About 100 people from Omaha's sister city of Shizuoka, Japan, began arriving in Omaha on Friday for the 50th anniversary of the Omaha Sister Cities Association.

This also marks the golden vanniversary of the relationship with Shizuoka, Omaha's first sister city. Mayor Nobuhiro Tanabe leads the visitors' delegation.

Members of the Shizuoka Philharmonic will perform with the Omaha Symphony at 7 p.m. Sunday at the Holland Performing Arts Center. Maestros Nobuaki Nakata and Thomas Wilkins will conduct the free public concert, which has been called a "sellout" because all the tickets have been distributed.

The University of Nebraska at Omaha will host a luncheon Monday, and at 2 p.m. people will meet at the Durham Museum in the old Union Station to see an exhibit of the sister city relationship.

George Behringer of Omaha, chairman of the 50-year celebration, said about 440 people are expected for a dinner Monday at the Doubletree hotel downtown. It will include representatives of other Omaha sister cities: Braunschweig, Germany; Siauliai, Lithuania; Naas, Ireland; Xalapa, Mexico; and Yantai, China.

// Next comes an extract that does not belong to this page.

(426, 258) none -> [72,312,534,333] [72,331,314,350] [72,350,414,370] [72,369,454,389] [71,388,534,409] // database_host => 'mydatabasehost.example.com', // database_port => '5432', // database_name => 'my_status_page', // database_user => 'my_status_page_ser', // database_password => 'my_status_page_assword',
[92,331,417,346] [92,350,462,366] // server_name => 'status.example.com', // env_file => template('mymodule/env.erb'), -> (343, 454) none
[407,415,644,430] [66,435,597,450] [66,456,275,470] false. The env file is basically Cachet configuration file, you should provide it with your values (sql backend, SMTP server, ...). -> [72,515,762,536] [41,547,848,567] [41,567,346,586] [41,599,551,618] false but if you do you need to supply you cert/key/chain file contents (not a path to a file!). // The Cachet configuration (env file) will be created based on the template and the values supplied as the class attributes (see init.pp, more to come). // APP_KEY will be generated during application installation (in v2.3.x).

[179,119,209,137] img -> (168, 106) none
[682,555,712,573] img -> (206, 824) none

Visitors will see the Japanese garden at Omaha's botanical center, Lauritzen Gardens, which includes a replica of the Sunpu Castle gate donated a decade ago by Shizuoka. Omaha artist Jun Kaneko, a native of Japan, will host a private reception in the Old Market.

On Oct. 27, nearly 100 people from Omaha, including the UNO jazz band, will travel to Shizuoka. Behringer said Mayor Jean Stothert had hoped to go but will be unavailable, and has appointed City Councilman Pete Festersen to represent the City of Omaha.

A Kaneko sculpture that the Omaha Sister Cities Association will donate to Shizuoka is en route to Japan.

No taxpayer funds are used for Sister Cities activities, Behringer said. Either money is donated, or people pay their own way.